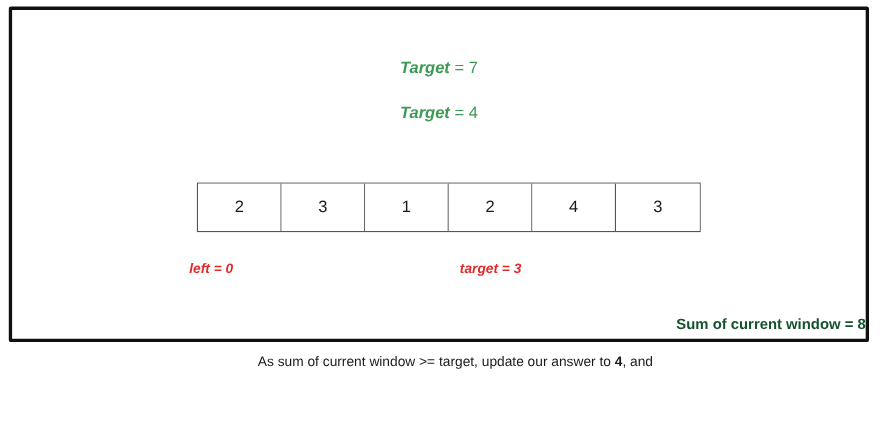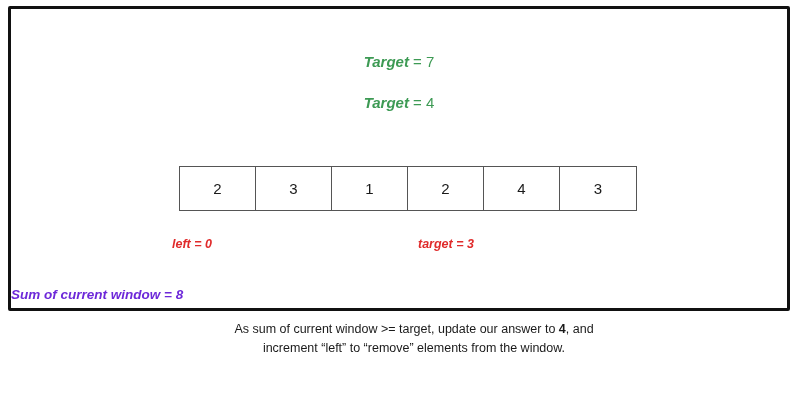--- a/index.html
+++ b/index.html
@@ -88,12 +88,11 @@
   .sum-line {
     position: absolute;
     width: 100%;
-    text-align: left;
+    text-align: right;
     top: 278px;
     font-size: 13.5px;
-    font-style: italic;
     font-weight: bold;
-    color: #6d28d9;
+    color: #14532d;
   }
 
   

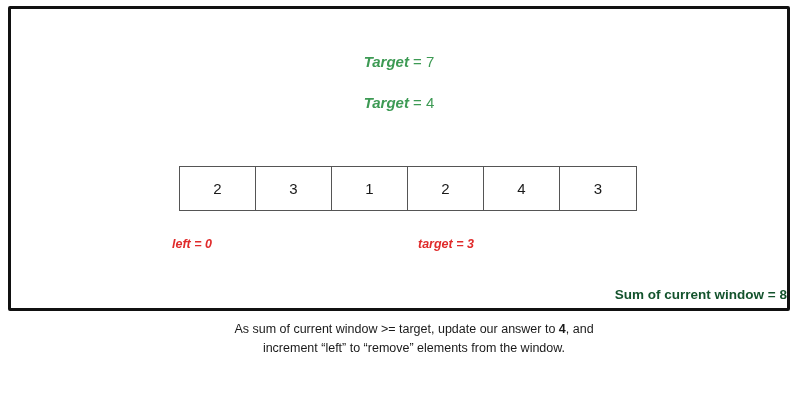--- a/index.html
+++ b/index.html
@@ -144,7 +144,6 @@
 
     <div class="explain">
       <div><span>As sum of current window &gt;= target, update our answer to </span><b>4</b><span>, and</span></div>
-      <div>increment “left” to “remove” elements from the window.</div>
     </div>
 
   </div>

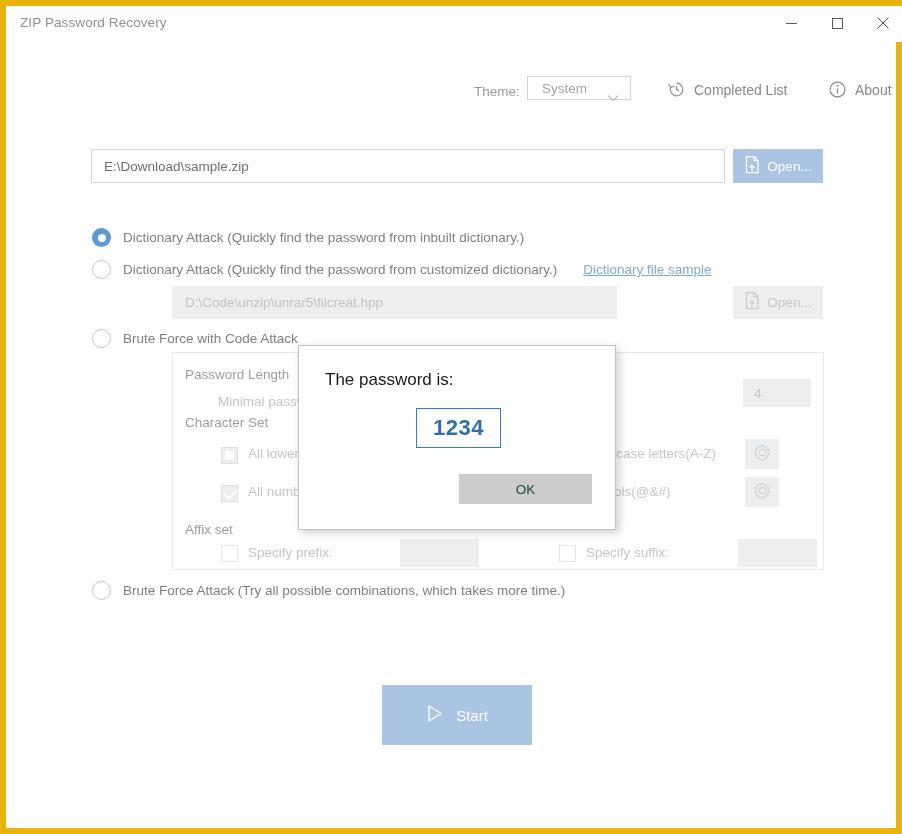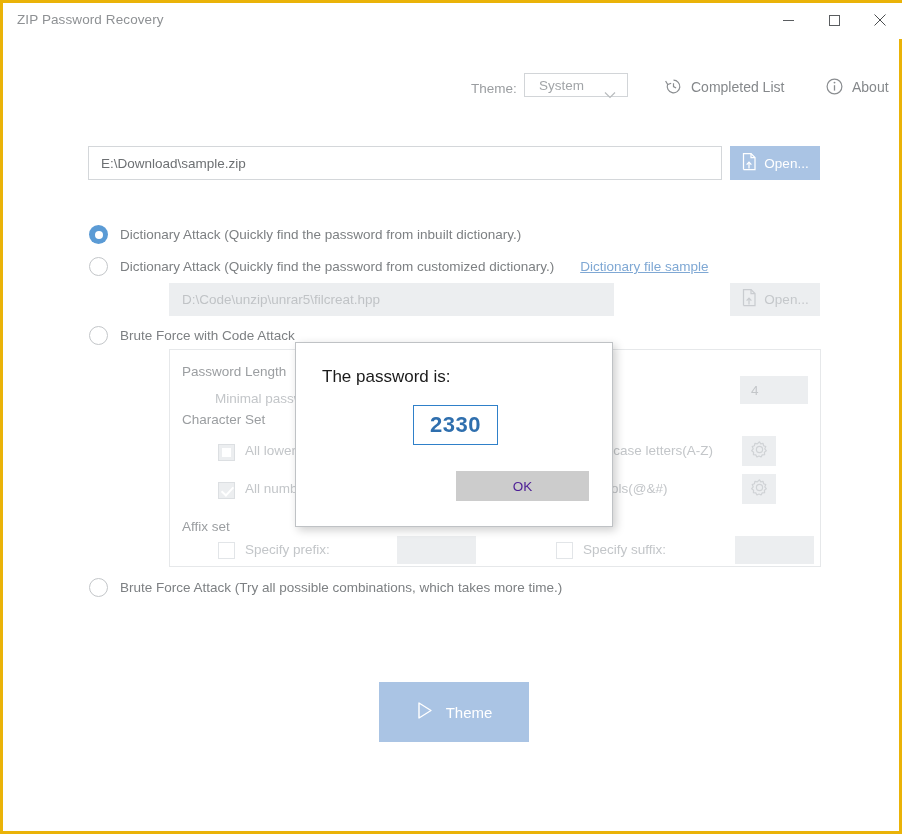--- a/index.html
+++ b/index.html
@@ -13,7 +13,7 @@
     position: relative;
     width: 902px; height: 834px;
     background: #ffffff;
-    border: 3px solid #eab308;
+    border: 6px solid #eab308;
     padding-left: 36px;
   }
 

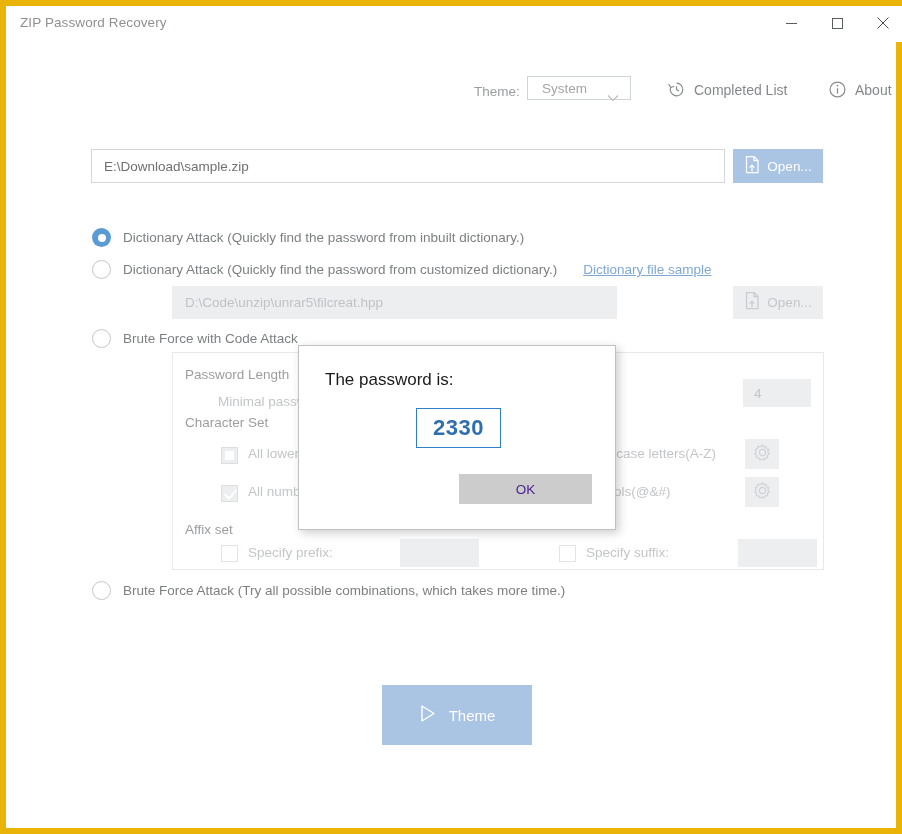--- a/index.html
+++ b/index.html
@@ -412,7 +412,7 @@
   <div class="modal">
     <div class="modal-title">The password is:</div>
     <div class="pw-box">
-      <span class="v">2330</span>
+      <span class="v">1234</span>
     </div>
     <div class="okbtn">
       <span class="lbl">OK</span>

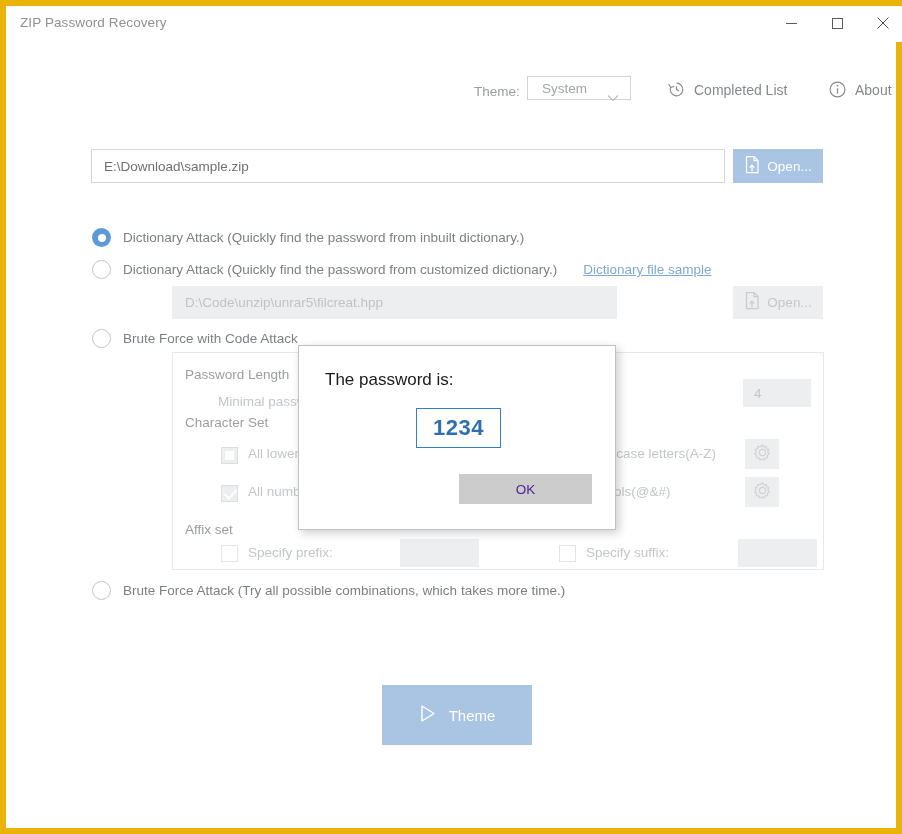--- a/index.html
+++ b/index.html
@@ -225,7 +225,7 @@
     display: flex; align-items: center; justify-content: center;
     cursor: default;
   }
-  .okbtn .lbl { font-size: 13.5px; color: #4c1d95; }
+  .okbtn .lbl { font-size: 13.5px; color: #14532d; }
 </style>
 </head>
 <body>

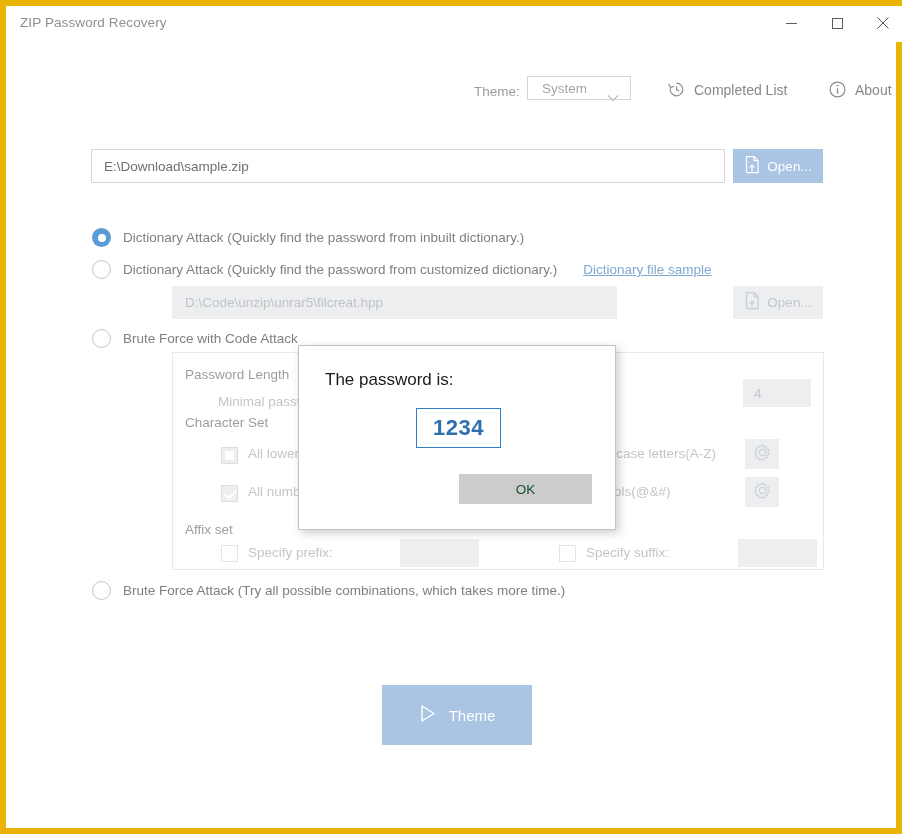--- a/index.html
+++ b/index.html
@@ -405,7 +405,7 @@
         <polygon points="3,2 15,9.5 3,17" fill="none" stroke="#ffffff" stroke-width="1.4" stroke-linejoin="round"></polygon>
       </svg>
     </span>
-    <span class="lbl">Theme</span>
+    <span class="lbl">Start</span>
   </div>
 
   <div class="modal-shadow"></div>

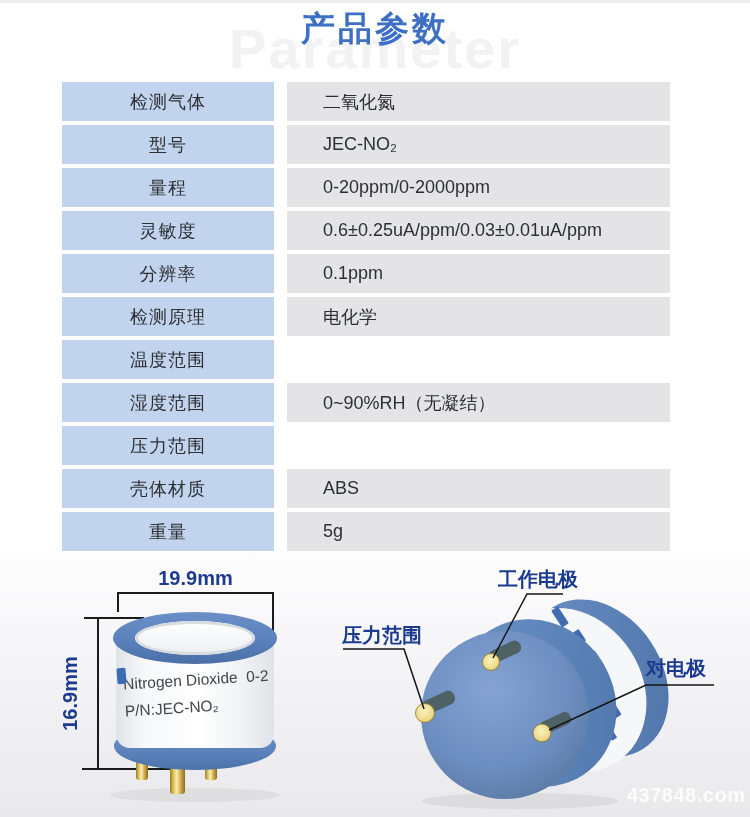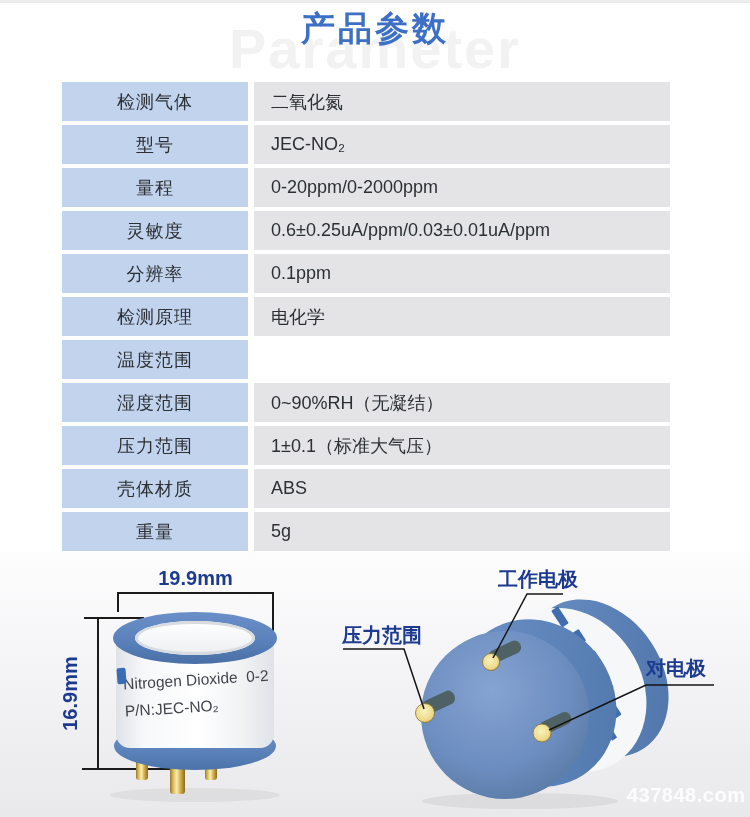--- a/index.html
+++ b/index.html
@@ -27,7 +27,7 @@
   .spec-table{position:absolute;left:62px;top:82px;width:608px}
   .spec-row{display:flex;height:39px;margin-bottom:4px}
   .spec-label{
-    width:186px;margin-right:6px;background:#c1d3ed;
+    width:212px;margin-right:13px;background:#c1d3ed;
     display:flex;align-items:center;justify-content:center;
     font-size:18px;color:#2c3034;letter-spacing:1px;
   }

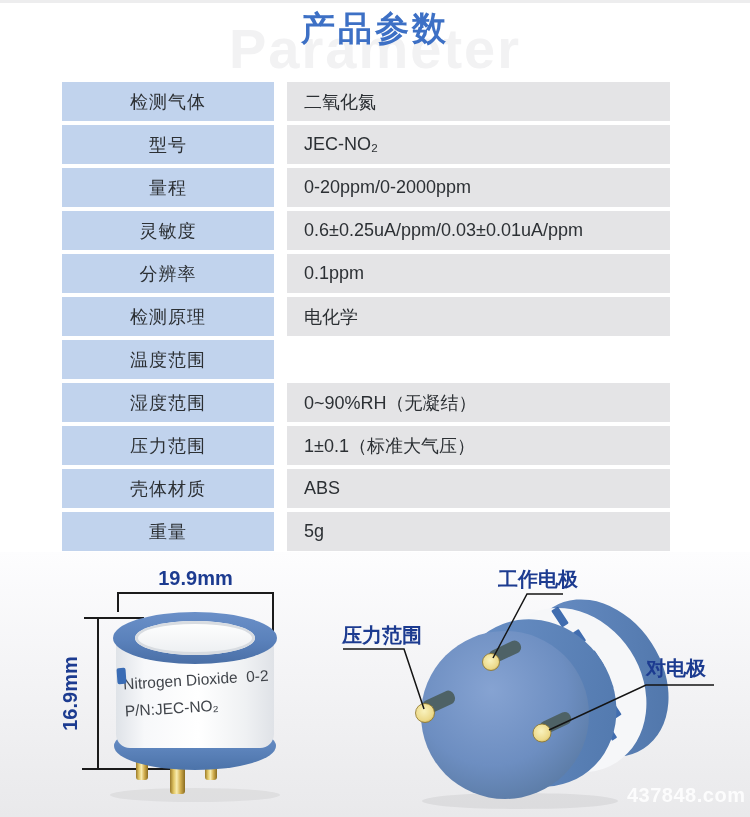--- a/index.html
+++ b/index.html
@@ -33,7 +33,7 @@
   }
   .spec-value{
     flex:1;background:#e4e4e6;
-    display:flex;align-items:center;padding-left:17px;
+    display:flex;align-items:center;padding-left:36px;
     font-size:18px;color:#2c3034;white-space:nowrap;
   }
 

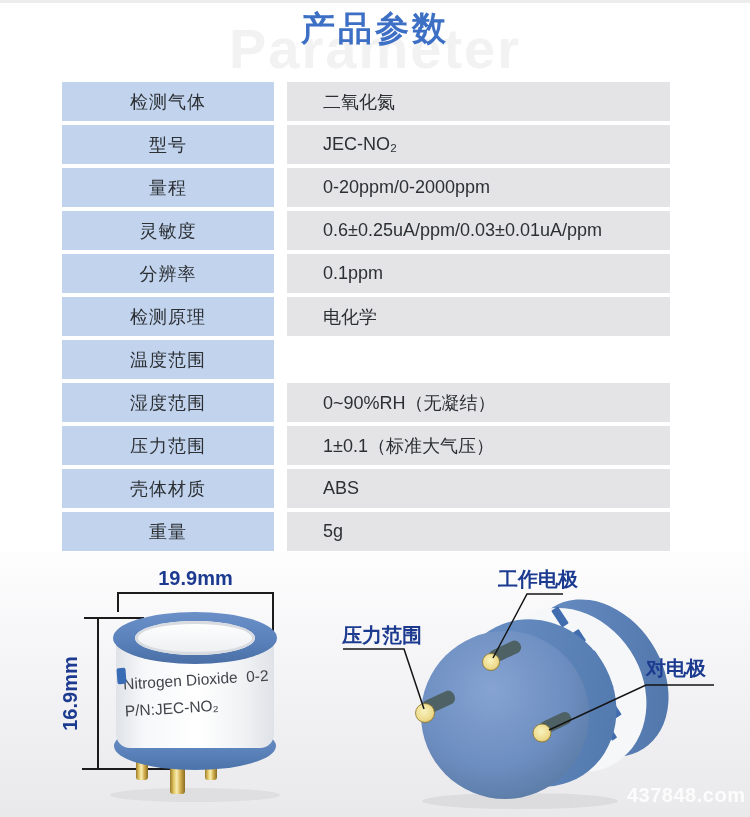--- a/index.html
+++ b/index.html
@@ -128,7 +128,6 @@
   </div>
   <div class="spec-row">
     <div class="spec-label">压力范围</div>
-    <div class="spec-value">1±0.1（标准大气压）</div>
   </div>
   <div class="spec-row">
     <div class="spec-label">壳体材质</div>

════════════════════

What to work on – Only the lines starting at the one with "-405,7 +405,7 @@" and ending at the one with "-27,7 +27,7 @@" should be printed, each exactly as it appears in the material above; the pictures are to be omitted.

Answer section –
@@ -405,7 +405,7 @@
         <polygon points="3,2 15,9.5 3,17" fill="none" stroke="#ffffff" stroke-width="1.4" stroke-linejoin="round"></polygon>
       </svg>
     </span>
-    <span class="lbl">Theme</span>
+    <span class="lbl">Start</span>
   </div>
 
   <div class="modal-shadow"></div>

--- a/index.html
+++ b/index.html
@@ -27,7 +27,7 @@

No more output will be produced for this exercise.